Your instructions:
Write out the records below exactly as they appear, skipping each picture.

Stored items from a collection
################
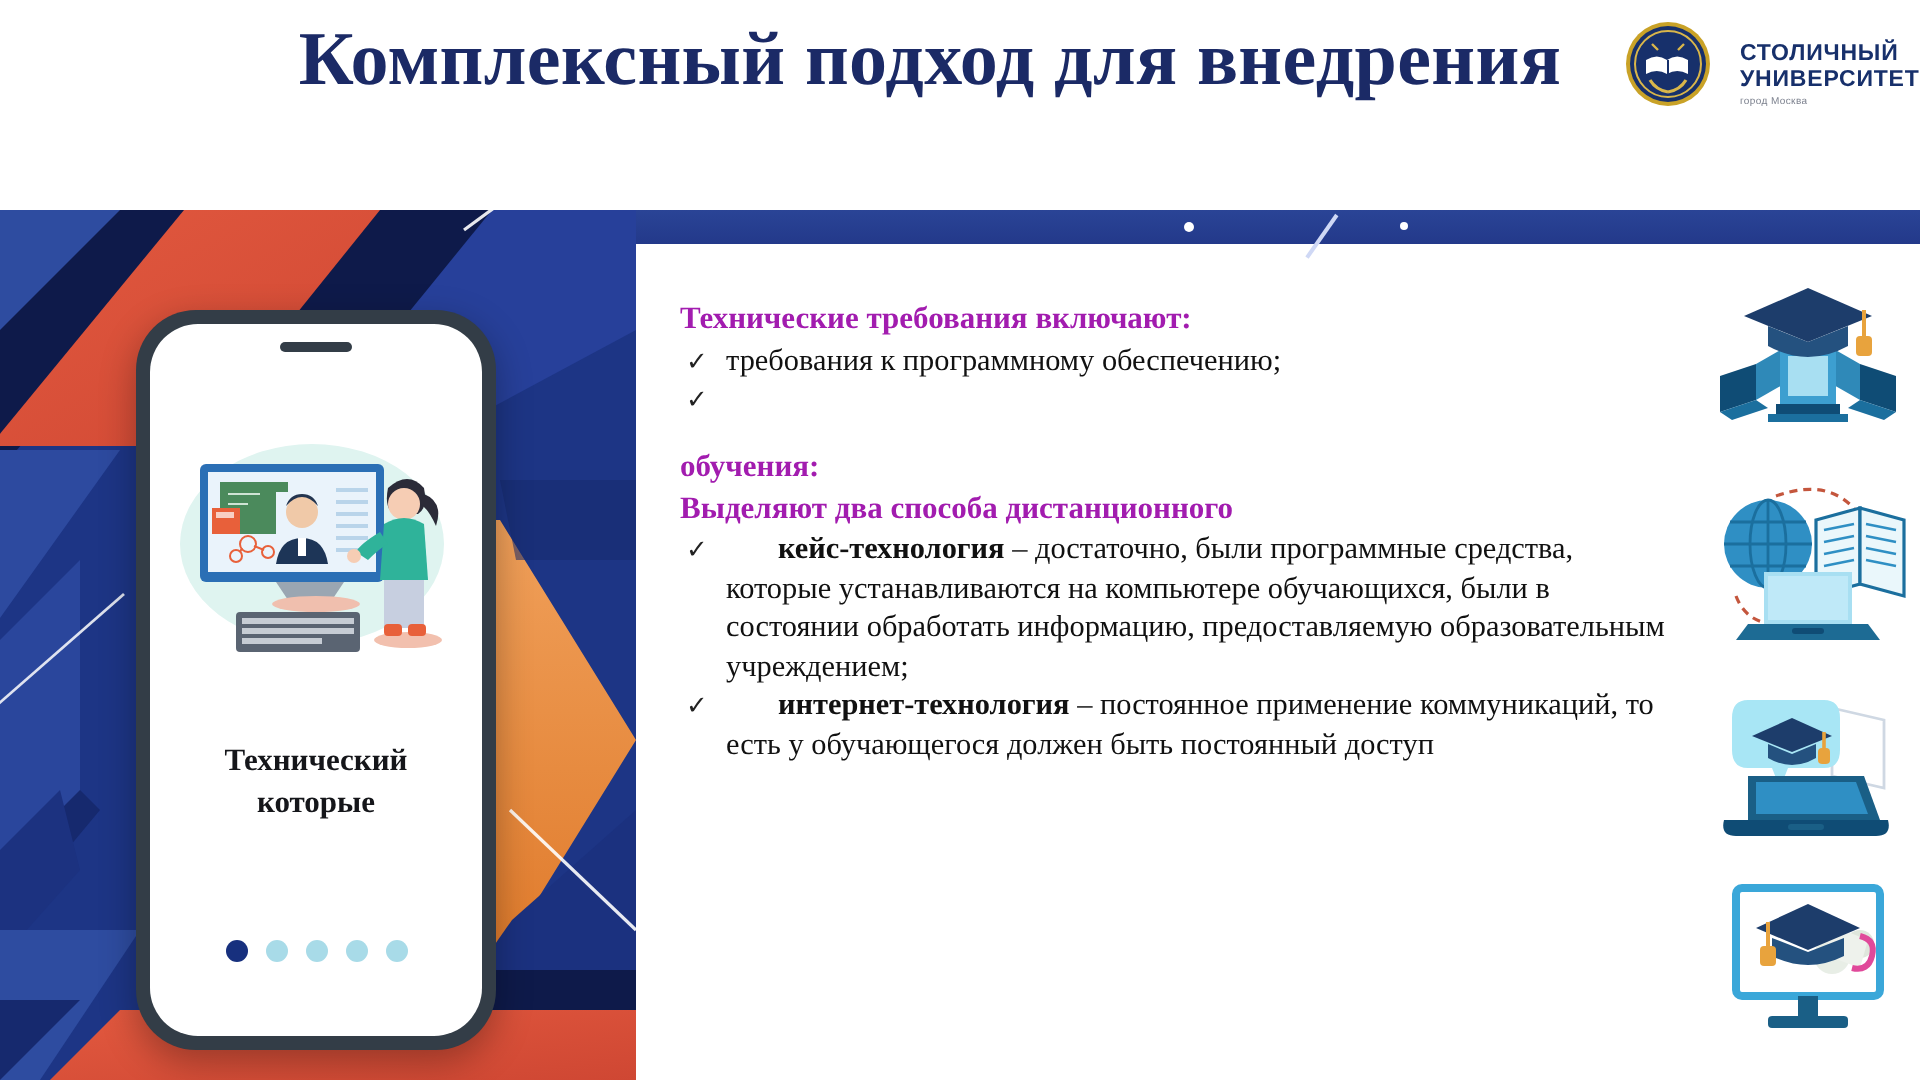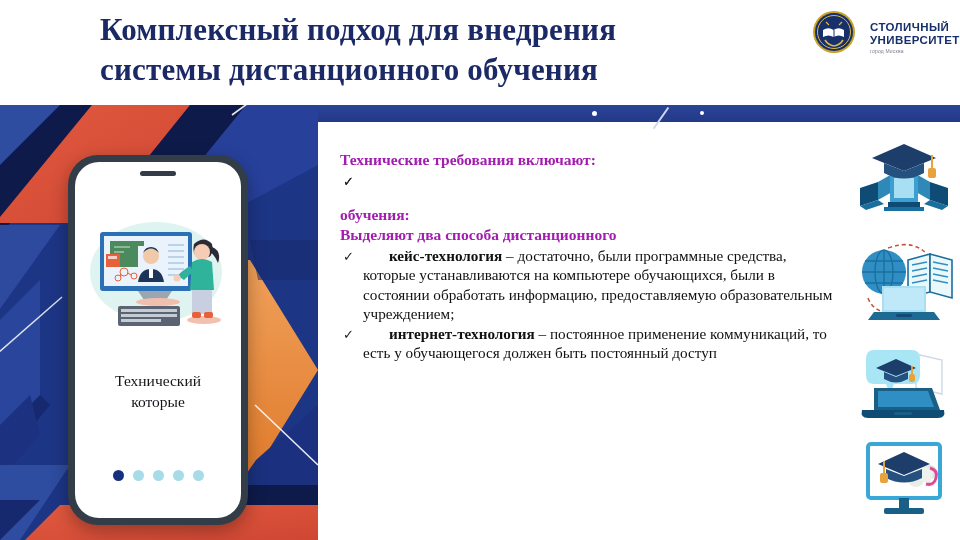--- a/index.html
+++ b/index.html
@@ -8,22 +8,22 @@
     font-family: "Liberation Serif", serif;
     background:#ffffff;
     position:relative;
   }
   #slide { position:absolute; inset:0; width:960px; height:540px; background:#fff; overflow:hidden; }
 
   
   .header { position:absolute; left:0; top:0; width:960px; height:105px; background:#fff; z-index:30; }
   .title {
     position:absolute; left:100px; top:10px; width:730px;
-    color:#1b2a66; font-weight:bold;
-    font-size:31px; line-height:40px; letter-spacing:.2px;
+    text-align:center; color:#1b2a66; font-weight:bold;
+    font-size:38px; line-height:40px; letter-spacing:.2px;
     font-family:"Liberation Serif", serif;
   }
   .title .l2 { display:block; }
 
   
   .logo { position:absolute; right:8px; top:8px; width:140px; height:48px; display:flex; align-items:center; gap:7px; }
   .logo-seal { width:44px; height:44px; position:relative; flex:0 0 44px; }
   .logo-divider { width:1px; height:34px; background:#c9ccd6; }
   .logo-text { display:flex; flex-direction:column; justify-content:center;margin-top:12px; }
   .logo-text .l1, .logo-text .l2 {
@@ -47,21 +47,21 @@
   .phone {
     position:absolute; left:68px; top:155px; width:180px; height:370px;
     background:#333d47; border-radius:30px; z-index:12;
     box-shadow:0 6px 18px rgba(0,0,0,.3);
   }
   .phone-screen { position:absolute; left:7px; top:7px; width:166px; height:356px; background:#fff; border-radius:24px; overflow:hidden; }
   .notch { position:absolute; left:50%; transform:translateX(-50%); top:9px; width:36px; height:5px; background:#333d47; border-radius:4px; z-index:3; }
   .phone-illus { position:absolute; left:11px; top:52px; width:145px; height:118px; }
   .phone-label {
     position:absolute; left:0; right:0; top:208px; text-align:center;
-    font-family:"Liberation Serif", serif; font-weight:normal; color:#15161a;
+    font-family:"Liberation Serif", serif; font-weight:bold; color:#15161a;
     font-size:15.5px; line-height:21px;
   }
   .dots { position:absolute; left:0; right:0; top:308px; display:flex; justify-content:center; gap:9px; }
   .dot { width:11px; height:11px; border-radius:50%; background:#a8dbe8; }
   .dot.active { background:#17307e; }
 
   
   .content { position:absolute; left:340px; top:150px; width:500px; z-index:20; }
   .blk-head {
     font-family:"Liberation Serif", serif; font-weight:bold; color:#a21caf;
@@ -142,21 +142,20 @@
   <div class="topband">
     <div class="band-dot" style="left:592px;"></div>
     <div class="band-dot" style="left:700px; width:4px;height:4px;"></div>
     <div class="band-slash" style="left:660px;"></div>
     <div class="band-slash" style="left:268px;"></div>
   </div>
 
   <div class="header">
     <div class="title">
       <span>Комплексный подход для внедрения</span>
-      <span class="l2">системы дистанционного обучения</span>
     </div>
 
     <div class="logo">
       <div class="logo-seal">
         <svg width="44" height="44" viewBox="0 0 44 44">
           <circle cx="22" cy="22" r="21" fill="#c9a227"></circle>
           <circle cx="22" cy="22" r="19" fill="#17306b"></circle>
           <circle cx="22" cy="22" r="16.5" fill="none" stroke="#d9b64a" stroke-width="1"></circle>
           <path d="M11 20 q5.5 -3.5 10.5 0 q5 -3.5 10.5 0 l0 7 q-5.5 -3 -10.5 0 q-5 -3 -10.5 0 z" fill="#ffffff"></path>
           <line x1="22" y1="20" x2="22" y2="27" stroke="#17306b" stroke-width="1"></line>
@@ -254,20 +253,21 @@
       </div>
     </div>
   </div>
 
   <div class="content">
 
     <div class="blk-head">Технические требования включают:</div>
     <ul class="bullets">
       <li>
         <span class="tick">✓</span>
+        <span>требования к программному обеспечению;</span>
       </li>
       <li>
         <span class="tick">✓</span>
       </li>
     </ul>
 
     <div class="gap"></div>
 
     <div class="blk-head">обучения:</div>
     <div class="blk-head">Выделяют два способа дистанционного</div>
################
Result of the task:
--- a/index.html
+++ b/index.html
@@ -8,22 +8,22 @@
     font-family: "Liberation Serif", serif;
     background:#ffffff;
     position:relative;
   }
   #slide { position:absolute; inset:0; width:960px; height:540px; background:#fff; overflow:hidden; }
 
   
   .header { position:absolute; left:0; top:0; width:960px; height:105px; background:#fff; z-index:30; }
   .title {
     position:absolute; left:100px; top:10px; width:730px;
-    color:#1b2a66; font-weight:bold;
-    font-size:31px; line-height:40px; letter-spacing:.2px;
+    text-align:center; color:#1b2a66; font-weight:bold;
+    font-size:38px; line-height:40px; letter-spacing:.2px;
     font-family:"Liberation Serif", serif;
   }
   .title .l2 { display:block; }
 
   
   .logo { position:absolute; right:8px; top:8px; width:140px; height:48px; display:flex; align-items:center; gap:7px; }
   .logo-seal { width:44px; height:44px; position:relative; flex:0 0 44px; }
   .logo-divider { width:1px; height:34px; background:#c9ccd6; }
   .logo-text { display:flex; flex-direction:column; justify-content:center;margin-top:12px; }
   .logo-text .l1, .logo-text .l2 {
@@ -47,21 +47,21 @@
   .phone {
     position:absolute; left:68px; top:155px; width:180px; height:370px;
     background:#333d47; border-radius:30px; z-index:12;
     box-shadow:0 6px 18px rgba(0,0,0,.3);
   }
   .phone-screen { position:absolute; left:7px; top:7px; width:166px; height:356px; background:#fff; border-radius:24px; overflow:hidden; }
   .notch { position:absolute; left:50%; transform:translateX(-50%); top:9px; width:36px; height:5px; background:#333d47; border-radius:4px; z-index:3; }
   .phone-illus { position:absolute; left:11px; top:52px; width:145px; height:118px; }
   .phone-label {
     position:absolute; left:0; right:0; top:208px; text-align:center;
-    font-family:"Liberation Serif", serif; font-weight:normal; color:#15161a;
+    font-family:"Liberation Serif", serif; font-weight:bold; color:#15161a;
     font-size:15.5px; line-height:21px;
   }
   .dots { position:absolute; left:0; right:0; top:308px; display:flex; justify-content:center; gap:9px; }
   .dot { width:11px; height:11px; border-radius:50%; background:#a8dbe8; }
   .dot.active { background:#17307e; }
 
   
   .content { position:absolute; left:340px; top:150px; width:500px; z-index:20; }
   .blk-head {
     font-family:"Liberation Serif", serif; font-weight:bold; color:#a21caf;
@@ -142,21 +142,20 @@
   <div class="topband">
     <div class="band-dot" style="left:592px;"></div>
     <div class="band-dot" style="left:700px; width:4px;height:4px;"></div>
     <div class="band-slash" style="left:660px;"></div>
     <div class="band-slash" style="left:268px;"></div>
   </div>
 
   <div class="header">
     <div class="title">
       <span>Комплексный подход для внедрения</span>
-      <span class="l2">системы дистанционного обучения</span>
     </div>
 
     <div class="logo">
       <div class="logo-seal">
         <svg width="44" height="44" viewBox="0 0 44 44">
           <circle cx="22" cy="22" r="21" fill="#c9a227"></circle>
           <circle cx="22" cy="22" r="19" fill="#17306b"></circle>
           <circle cx="22" cy="22" r="16.5" fill="none" stroke="#d9b64a" stroke-width="1"></circle>
           <path d="M11 20 q5.5 -3.5 10.5 0 q5 -3.5 10.5 0 l0 7 q-5.5 -3 -10.5 0 q-5 -3 -10.5 0 z" fill="#ffffff"></path>
           <line x1="22" y1="20" x2="22" y2="27" stroke="#17306b" stroke-width="1"></line>
@@ -254,20 +253,21 @@
       </div>
     </div>
   </div>
 
   <div class="content">
 
     <div class="blk-head">Технические требования включают:</div>
     <ul class="bullets">
       <li>
         <span class="tick">✓</span>
+        <span>требования к программному обеспечению;</span>
       </li>
       <li>
         <span class="tick">✓</span>
       </li>
     </ul>
 
     <div class="gap"></div>
 
     <div class="blk-head">обучения:</div>
     <div class="blk-head">Выделяют два способа дистанционного</div>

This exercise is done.